Cyber-attacks have become the biggest reason of concern for organizations and individuals alike. This concern mainly stems from the fact that organizations are ill-prepared to deal with cyber threats. To add to this, hackers are leaving no stone unturned to get access to data worth millions.
A number of segments have borne the brunt of data frauds, and healthcare is no exception. According to SC magazine UK, half of the attacks in 2017 were targeted to healthcare. If we further diagnose the health of the sector, breach of electronic health records (EHR) continues unabated. According to a survey by Accenture, despite digital data protection measures, 26% of healthcare consumers have experienced data breach in 2017.
Why EHR Security Is Essential
EHR data has become one of the most lucrative segments for hackers. This is further proved by the unceasing breaches that are being reported across the world, the US being highly affected. But what makes the EHR data worth targeting needs to be looked into. EHRs are highly sensitive patients data that not just have individual’s health information but other personal information like patient’s address, credit card number, social security number and other key credentials. This data if leaked will result in credit card frauds, exploitation of insurance companies and other risks such as duplicity of identification cards.
This is why it is of utmost importance for healthcare providers and organizations to go beyond conventional audit procedures and to follow other disruptive measures. The measures such as monitoring of file integrity or change management, avoiding misconfigurations and continuously conducting compliance are the key for overall security enhancement.
Interventions for Protecting EHR Security
File Integrity Monitoring
Large hospitals are complex network of departments, assets, and data. Change is prolific when it comes to changing assets such as hardware, software upgrades besides other data updates. Therefore, monitoring changes and reconciling changes in original files is essential to discover tampering. For this, foundational controls or the file integrity monitoring need to be used that can track what changes were made, how those were done and who made these changes to check for unauthorized tweaking.

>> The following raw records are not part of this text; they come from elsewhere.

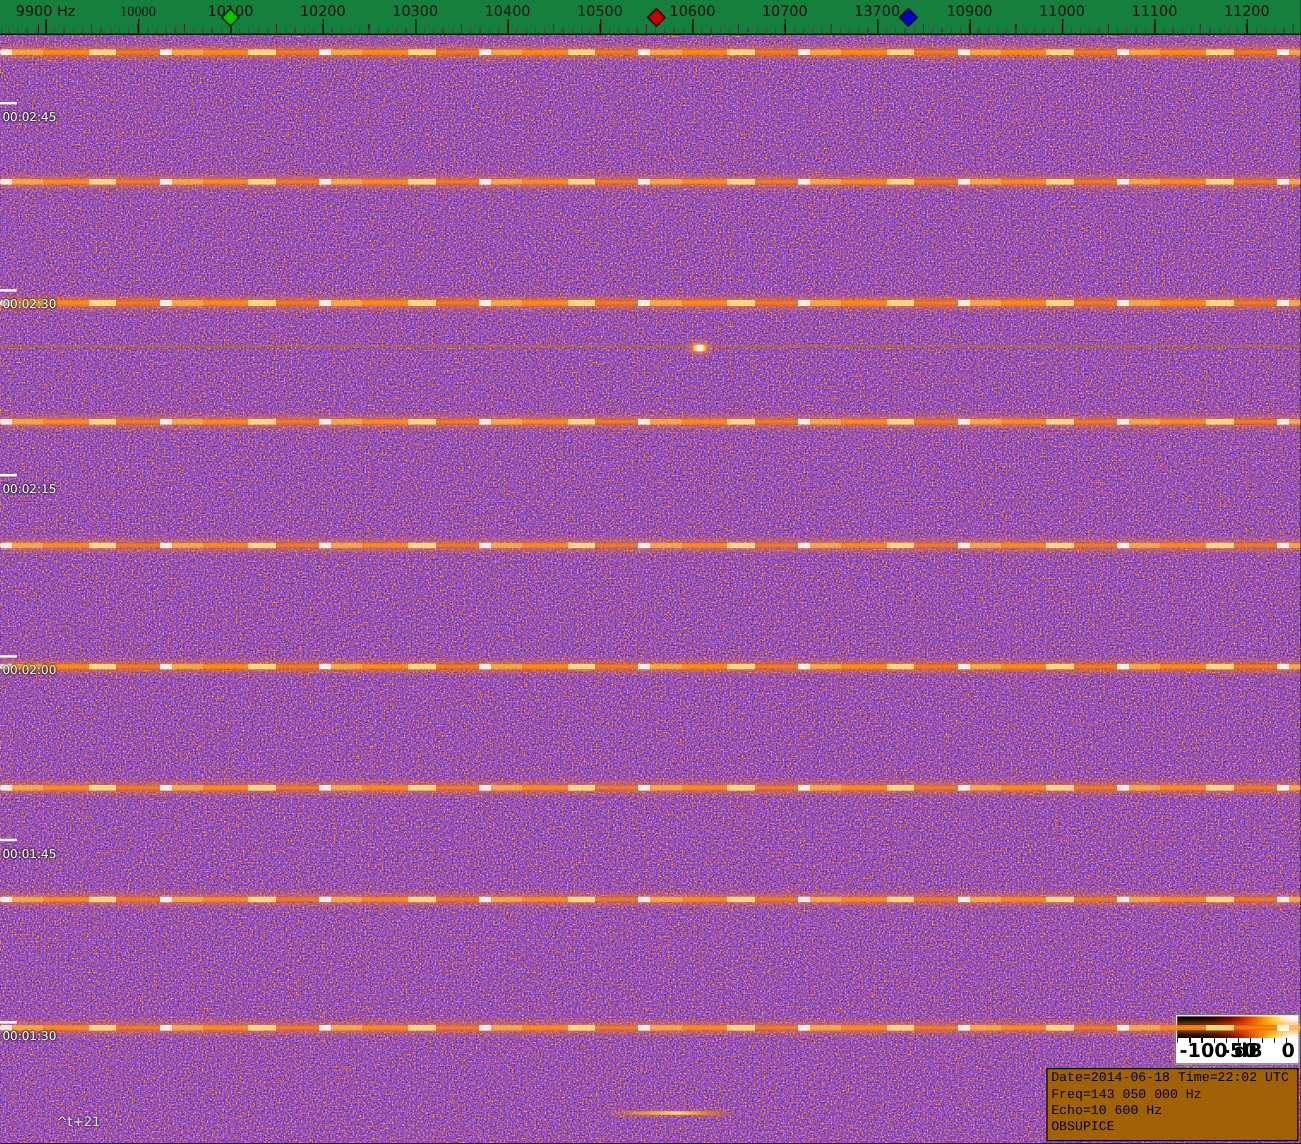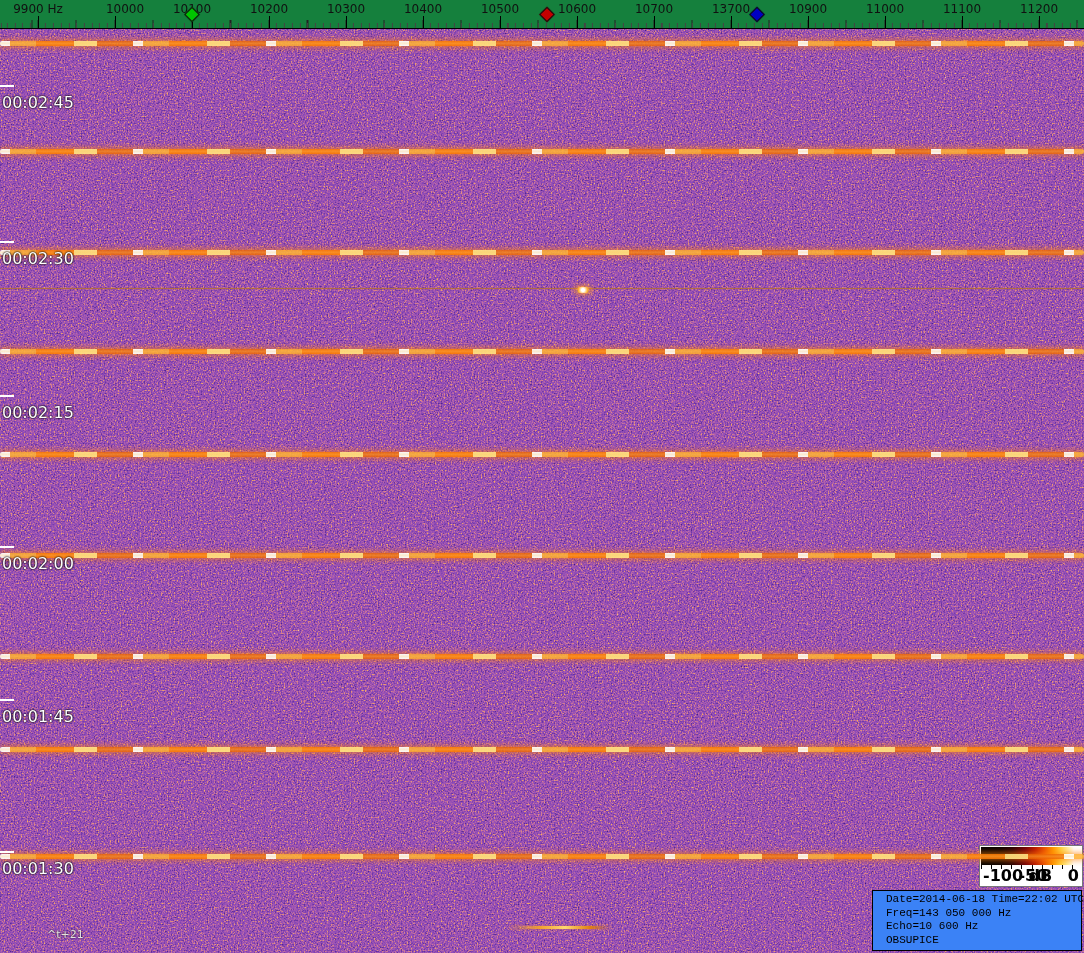--- a/index.html
+++ b/index.html
@@ -137,7 +137,7 @@
   <div id="minor-ticks"></div>
 <span class="freq-label" style="left: 38px;">9900 Hz</span>
     <i class="major-tick" style="left: 38px;"></i>
-    <span class="freq-label" style="left: 125px;">10000</span>
+    <span class="freq-label" style="left: 115px; font-family: Liberation Serif, serif;">10000</span>
     <i class="major-tick" style="left: 115px;"></i>
     <span class="freq-label" style="left: 192px;">10100</span>
     <i class="major-tick" style="left: 192px;"></i>

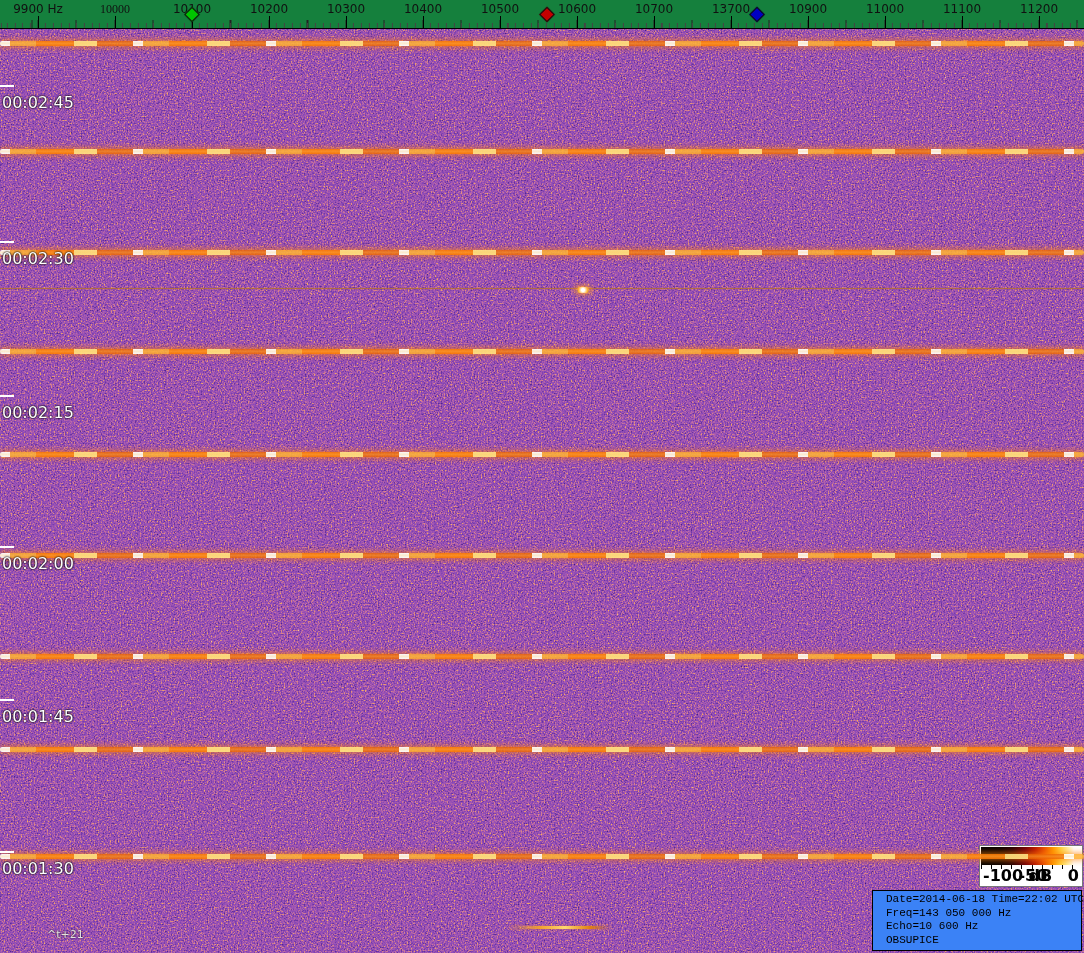--- a/index.html
+++ b/index.html
@@ -45,7 +45,7 @@
     background:linear-gradient(90deg,rgba(230,120,10,.05),#f0a030 30%,#ffd870 55%,#e08010 80%,rgba(230,120,10,.05));
     box-shadow:0 0 3px rgba(255,140,20,.55);}
 
-  .time-label{position:absolute;left:2px;color:#fff;font-size:16px;
+  .time-label{position:absolute;left:2px;color:#fff;font-size:10px;
     text-shadow:0 0 2px #000,0 0 2px #000;}
   .time-tick{position:absolute;left:-2px;top:-8px;width:14px;height:2px;background:#fff;}
 

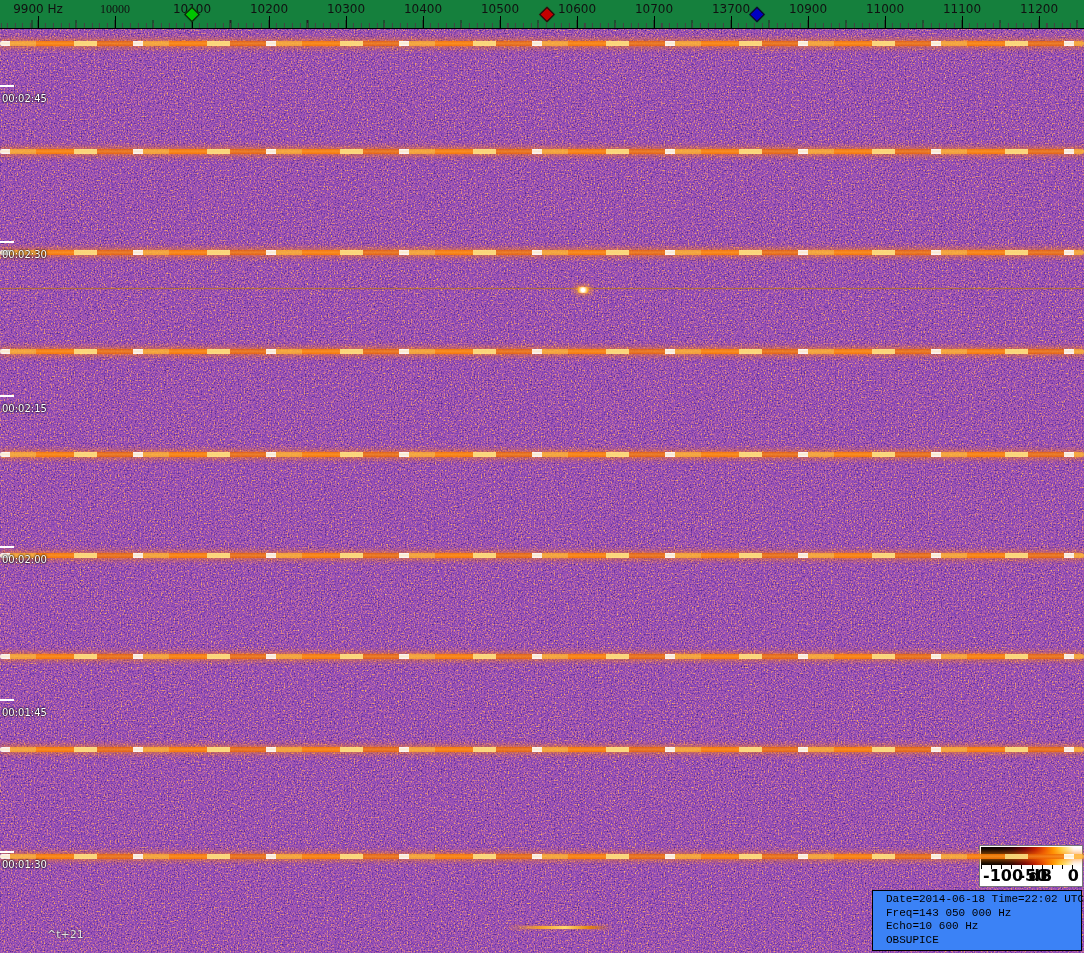--- a/index.html
+++ b/index.html
@@ -70,8 +70,8 @@
 
   
   #info-box{position:absolute;left:872px;top:890px;width:210px;height:61px;
-    background:#3b82f6;border:1px solid #000;box-sizing:border-box;
-    padding:2px 13px;color:#000;z-index:6;
+    background:#a16207;border:1px solid #000;box-sizing:border-box;
+    padding:2px 3px;color:#000;z-index:6;
     font:11px/13.5px "Liberation Mono","DejaVu Sans Mono",monospace;}
   .info-line{white-space:pre;}
 </style>

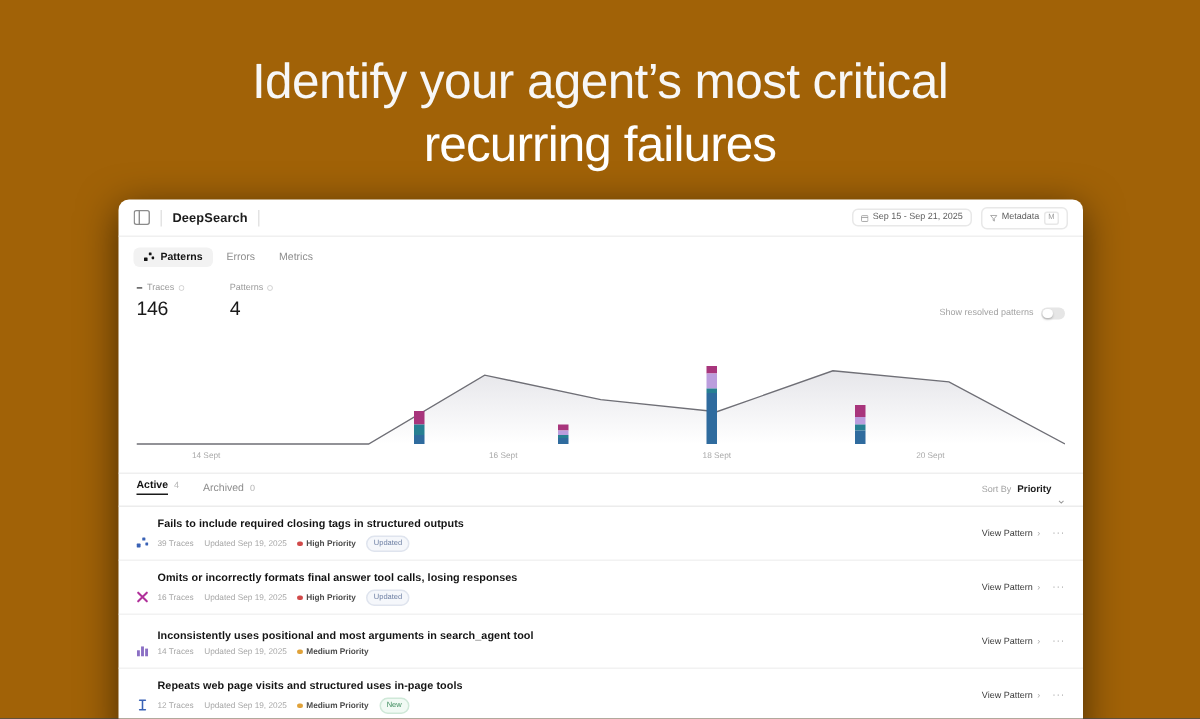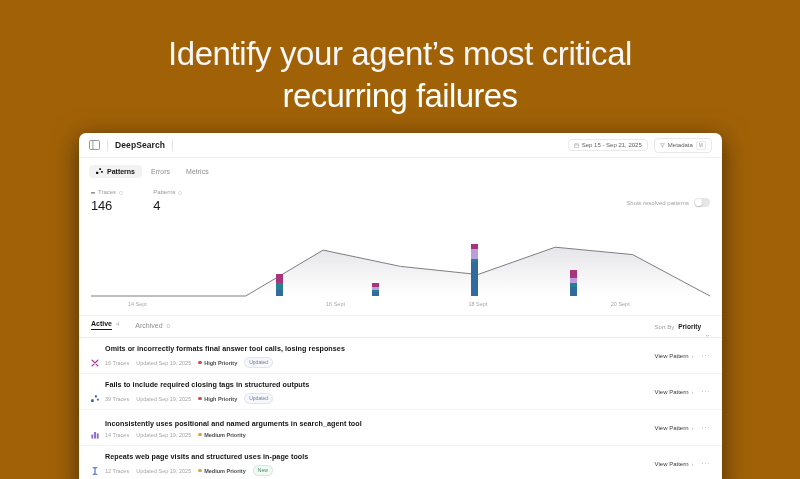--- a/index.html
+++ b/index.html
@@ -66,7 +66,7 @@
   .tab .tabicon { width: 7px; height: 7px; display: block; }
 
   
-  .statsrow { display: flex; align-items: center; padding: 5px 12px 0 12px; }
+  .statsrow { display: flex; align-items: flex-end; padding: 5px 12px 0 12px; }
   .stat { margin-right: 30px; }
   .stat-label { display: flex; align-items: center; gap: 3px; font-size: 6px; color: #9a9a9a; }
   .stat-label .dot { width: 4px; height: 4px; display: block; color: #6f6f6f; }

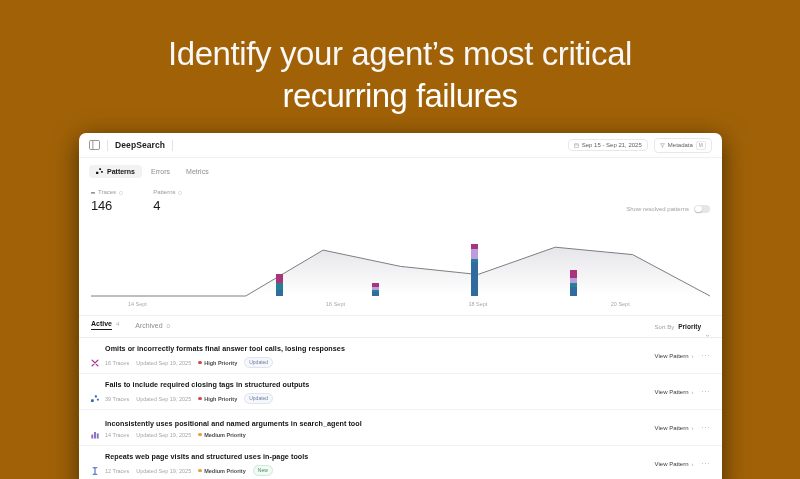--- a/index.html
+++ b/index.html
@@ -298,30 +298,6 @@
 
     <div class="rows" id="rows-layer">
         <div class="row">
-          <span class="rowicon" style="color: rgb(176, 48, 154);"><svg viewBox="0 0 10 10" width="8" height="8" fill="none" stroke="currentColor" stroke-width="1.7" stroke-linecap="round">
-              <path d="M1.4 1.4 L8.6 8.6 M8.6 1.4 L1.4 8.6"></path>
-            </svg></span>
-          <div class="rowmain">
-            <div class="rowtitle">Omits or incorrectly formats final answer tool calls, losing responses</div>
-            <div class="rowmeta">
-              <span class="m">16 Traces</span>
-              <span class="m">Updated Sep 19, 2025</span>
-              <span class="prio">
-                <span class="pd" style="background: rgb(209, 74, 74);"></span>
-                <span class="pt">High Priority</span>
-              </span>
-              <span class="badge">Updated</span>
-            </div>
-          </div>
-          <div class="rowright">
-            <span class="viewbtn">
-              <span>View Pattern</span>
-              <span style="color: rgb(168, 168, 168);">›</span>
-            </span>
-            <span class="dots">···</span>
-          </div>
-        </div>
-        <div class="row">
           <span class="rowicon" style="color: rgb(58, 98, 181);"><svg viewBox="0 0 10 10" width="8" height="8" fill="currentColor">
               <rect x="0" y="5.4" width="3.4" height="3.4" rx="0.6"></rect>
               <rect x="4.8" y="0.4" width="2.6" height="2.6" rx="0.5"></rect>
@@ -348,6 +324,30 @@
           </div>
         </div>
         <div class="row">
+          <span class="rowicon" style="color: rgb(176, 48, 154);"><svg viewBox="0 0 10 10" width="8" height="8" fill="none" stroke="currentColor" stroke-width="1.7" stroke-linecap="round">
+              <path d="M1.4 1.4 L8.6 8.6 M8.6 1.4 L1.4 8.6"></path>
+            </svg></span>
+          <div class="rowmain">
+            <div class="rowtitle">Omits or incorrectly formats final answer tool calls, losing responses</div>
+            <div class="rowmeta">
+              <span class="m">16 Traces</span>
+              <span class="m">Updated Sep 19, 2025</span>
+              <span class="prio">
+                <span class="pd" style="background: rgb(209, 74, 74);"></span>
+                <span class="pt">High Priority</span>
+              </span>
+              <span class="badge">Updated</span>
+            </div>
+          </div>
+          <div class="rowright">
+            <span class="viewbtn">
+              <span>View Pattern</span>
+              <span style="color: rgb(168, 168, 168);">›</span>
+            </span>
+            <span class="dots">···</span>
+          </div>
+        </div>
+        <div class="row">
           <span class="rowicon" style="color: rgb(139, 111, 196);"><svg viewBox="0 0 10 10" width="8" height="8" fill="currentColor">
               <rect x="0.4" y="4.4" width="2.4" height="5"></rect>
               <rect x="3.8" y="1.2" width="2.4" height="8.2"></rect>

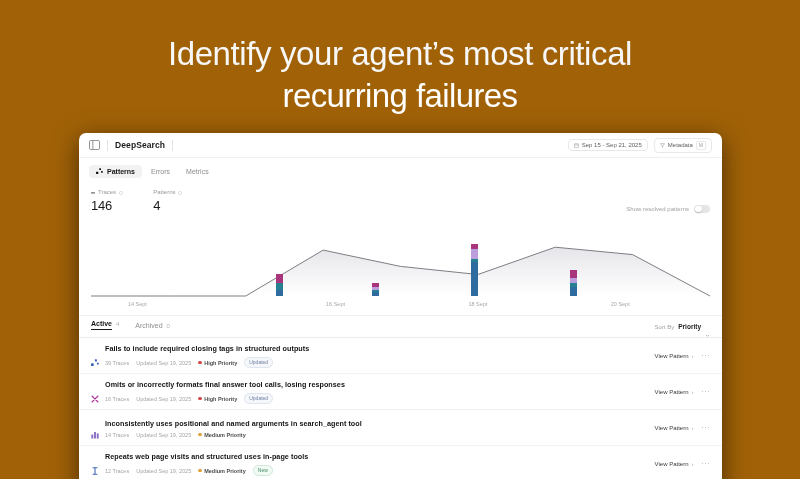--- a/index.html
+++ b/index.html
@@ -354,7 +354,7 @@
               <rect x="7.2" y="3" width="2.4" height="6.4"></rect>
             </svg></span>
           <div class="rowmain">
-            <div class="rowtitle">Inconsistently uses positional and named arguments in search_agent tool</div>
+            <div class="rowtitle">Inconsistently uses positional and most arguments in search_agent tool</div>
             <div class="rowmeta">
               <span class="m">14 Traces</span>
               <span class="m">Updated Sep 19, 2025</span>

Several FIM software products are available that can be adopted into the IT systems of the healthcare organizations to ensure the integrity of data is maintained. Some of the well known software include open source tripwire, OSSEC among others.
Avoid Misconfigurations in EHR Ecosystem
To begin with, protecting the EHR ecosystem requires how well your assets are configured and protected. A lot of EHR data breaches happen simply because of compromised servers thus allowing malicious data to access the EHR data. One such incident happened at BJC Healthcare at St. Louis, Missouri, the confidential patients’ healthcare data was compromised as it was left accessible to the public. Another such incident happened in April 2018, when a New York provider’s misconfigured database resulted in the breach of 63,400 patients records. Therefore, configurational errors need to be continuously monitored to avoid breaches. In this regard, open monitoring software products like Zabbix that have remediation capabilities to repair and modify non-compliant systems can be put to use.
Continuous Compliance of Ecosystem
Conducting continuous compliance for a healthcare organization is difficult as it requires meeting a number of mandates and regulations. However, for eliminating the risk of data breaches, continuous compliance of healthcare data needs to be done. Investing in regulatory and healthcare industry compliance such as Food and Drug Association regulations, HIPAA is required. Healthcare providers need to have automated and continuous compliance over dynamic IT environment. For instance, Imperva is an automated solution that helps streamline audit of database and compliance.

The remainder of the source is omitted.